Job searching in the era of COVID-19

Job hunting is daunting in the best of times, and as many companies move to remote work and many workers are being furloughed and laid off due to the COVID-19 pandemic, it may seem nearly impossible. For veterans and those who are coming off active duty during the pandemic, it can be an especially daunting task.

The American Legion spoke with Brian Parker, Navy Federal Credit Union assistant vice president of Corporate Communications, and Joel Kohn, vice president of Sales and Marketing at Fidelis Sustainability Distribution, LLC, to get their input on current trends and tips searching for jobs during a pandemic.

“There’s a lot of hope out there and companies are hiring,” said Parker, noting it does depend on the industry. “Look for jobs in the supply chain, logistics and for essential-worker types of positions. These are industries that are continuing to boom during the pandemic and will continue to boom after. If there’s a second wave, these are going to be the more secure jobs.”

For veterans who are looking for their first post-military job, these positions can be ideal. And while they may not be the perfect position long-term, they offer real-world experience in the workforce.

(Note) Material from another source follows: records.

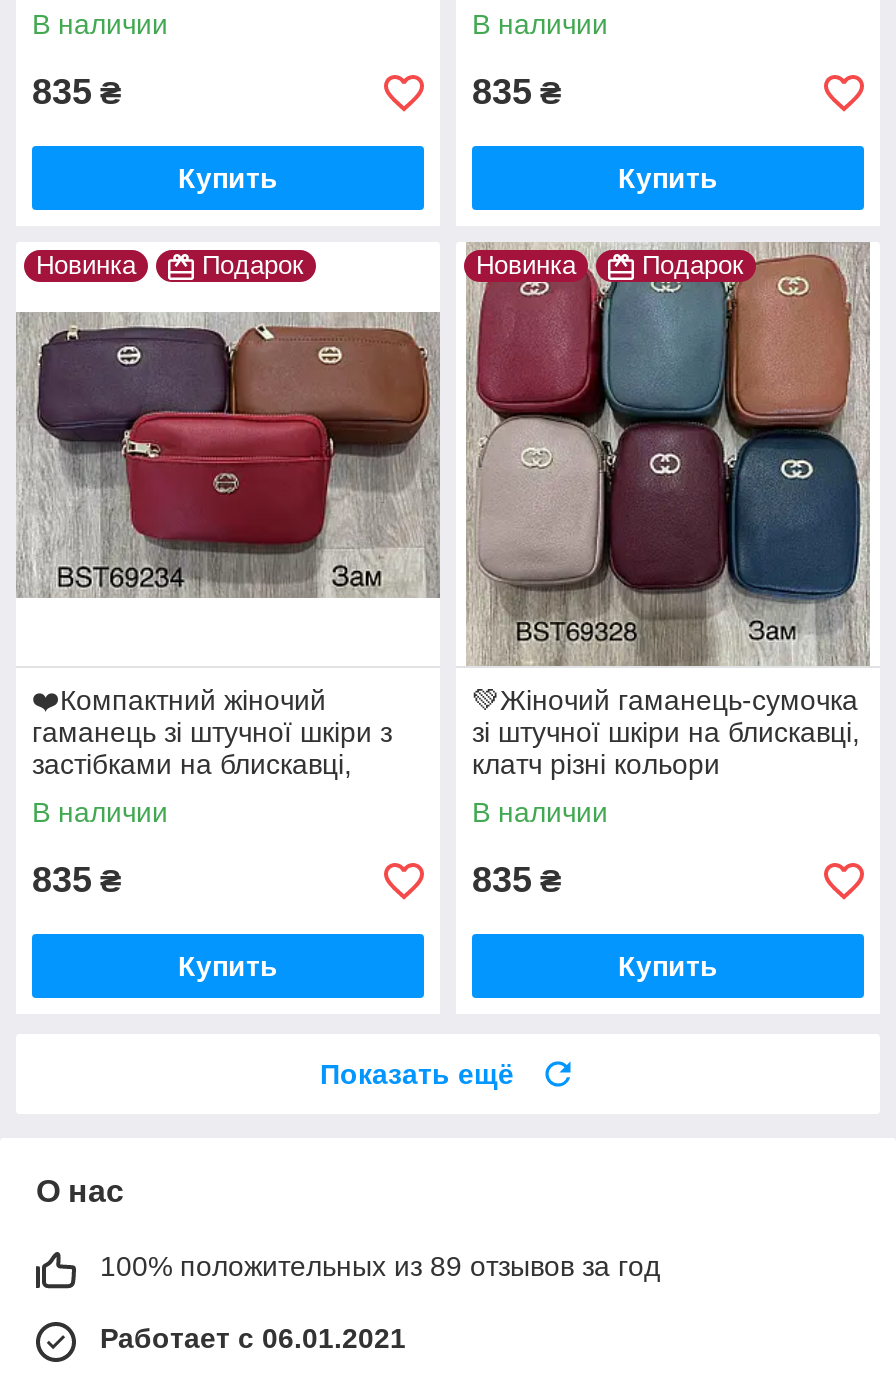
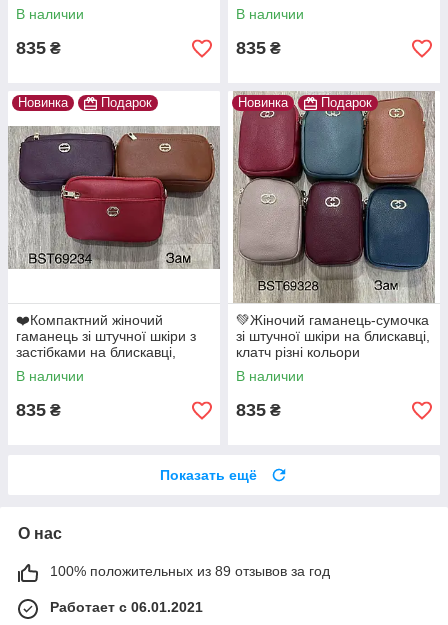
- Купить

- Купить

- Купить

- Купить
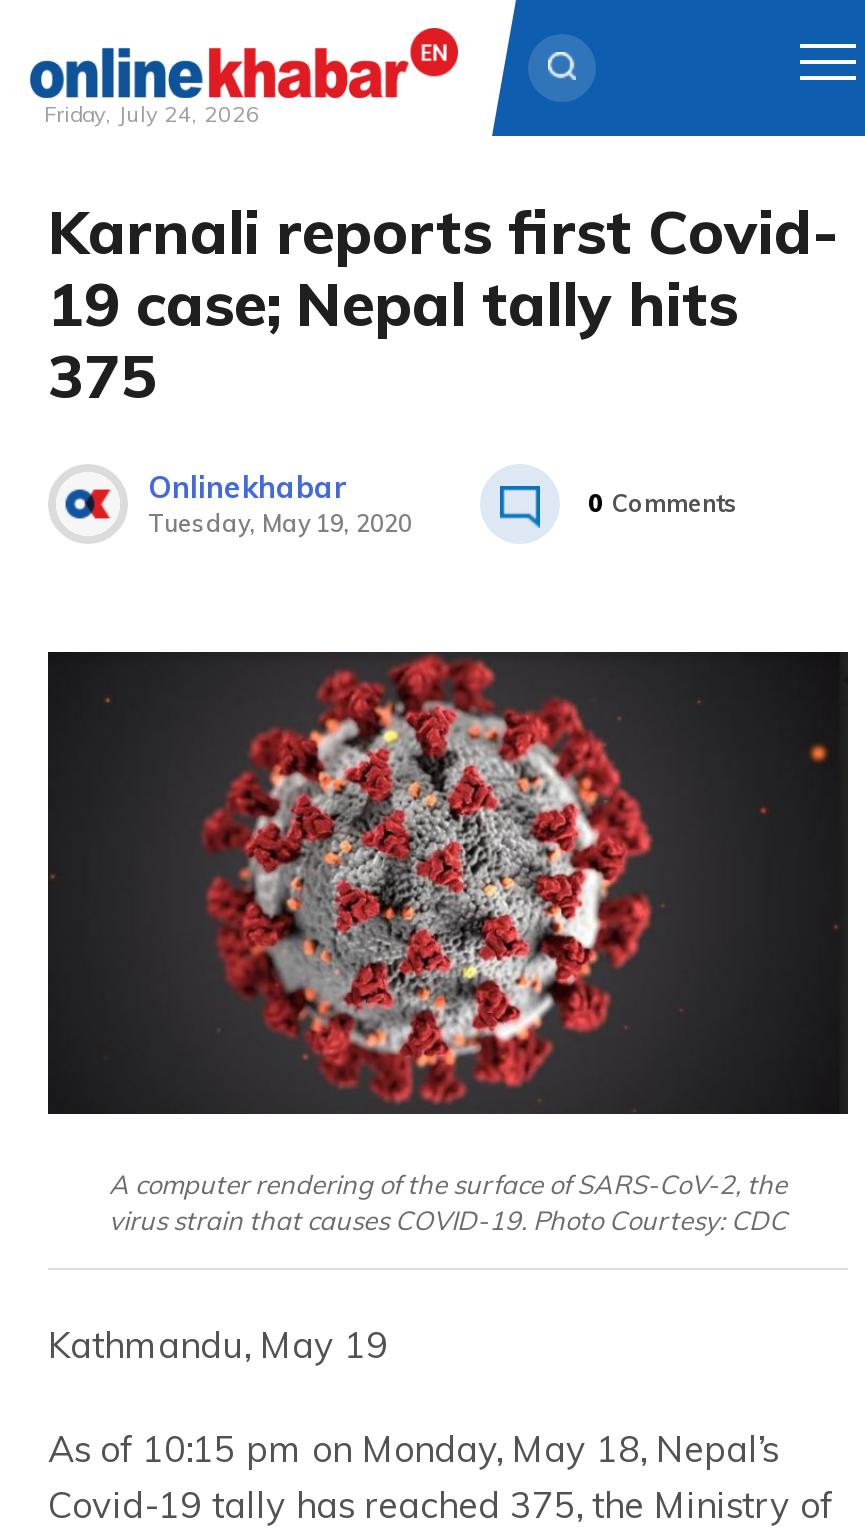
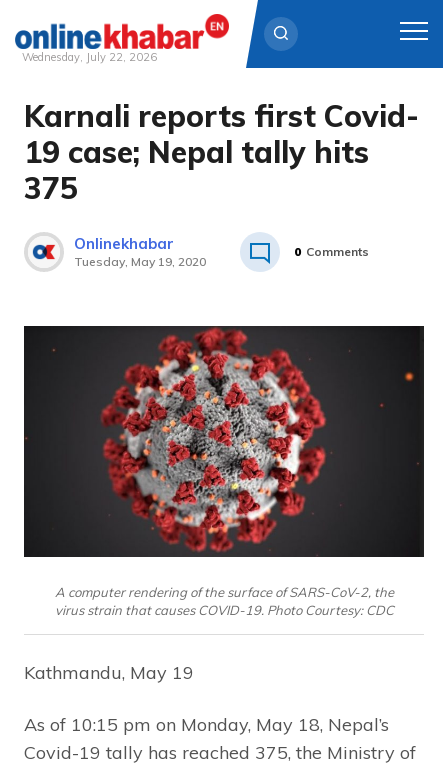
- Friday, July 24, 2026
+ Wednesday, July 22, 2026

LinkedIn and other social media platforms are excellent resources when on the job hunt and these sites are seeing increased activity during an era of social distancing. Parker said one of the most important things you can do regarding your social media accounts is simply to keep them up to date.

“(LinkedIn) is often one of the first places a hiring manager is going to go to make sure your resume is matching your LinkedIn profile,” he said. “I would also add anything to your LinkedIn that you can’t fit on your resume. Hiring managers want to see results, demonstration you know the job, and demonstration of qualities you learned in the military. Look at LinkedIn as an open canvas.”

“I think anyone who has served (in the military) has inherently marketable skills,” Kohn said. “I look at it similarly to college grads joining the workforce where there’s almost a catch-22 where folks don’t want to hire you because you lack specific experience. Well how do you get that experience if no one will hire you?

“Ultimately, it comes down to someone willing to take a chance on you and that’s all on you. You have to be able to use creative intellect to translate how you as an individual can be a benefit to any organization. Know enough about the position you’re trying to fill and leverage your specific experience.”

When it comes to reopening, Parker believes businesses will be initially very cautious and very bottom-line focused.

“They want employees that will produce and eventually gain additional business for them because we’re in an environment where even after we get out of this pandemic, we could fall back into this environment at any point. You want to be sure you’re positioning yourself in an organization that’s going to make you extremely valuable.”

Kohn encourages job applicants to remain optimistic and adaptable.

“There’s a lot of uncertainty right now,” he said. “Never give up, because you never really know when that opportunity is going to pop up. Maintain contact with prospective employers and your veteran network.

“Don’t sell yourself short. Have an understanding of whatever job you’re looking for and have the creative intellect to seamlessly translate what you did in the military to make that hiring manager comfortable in taking a chance on you.”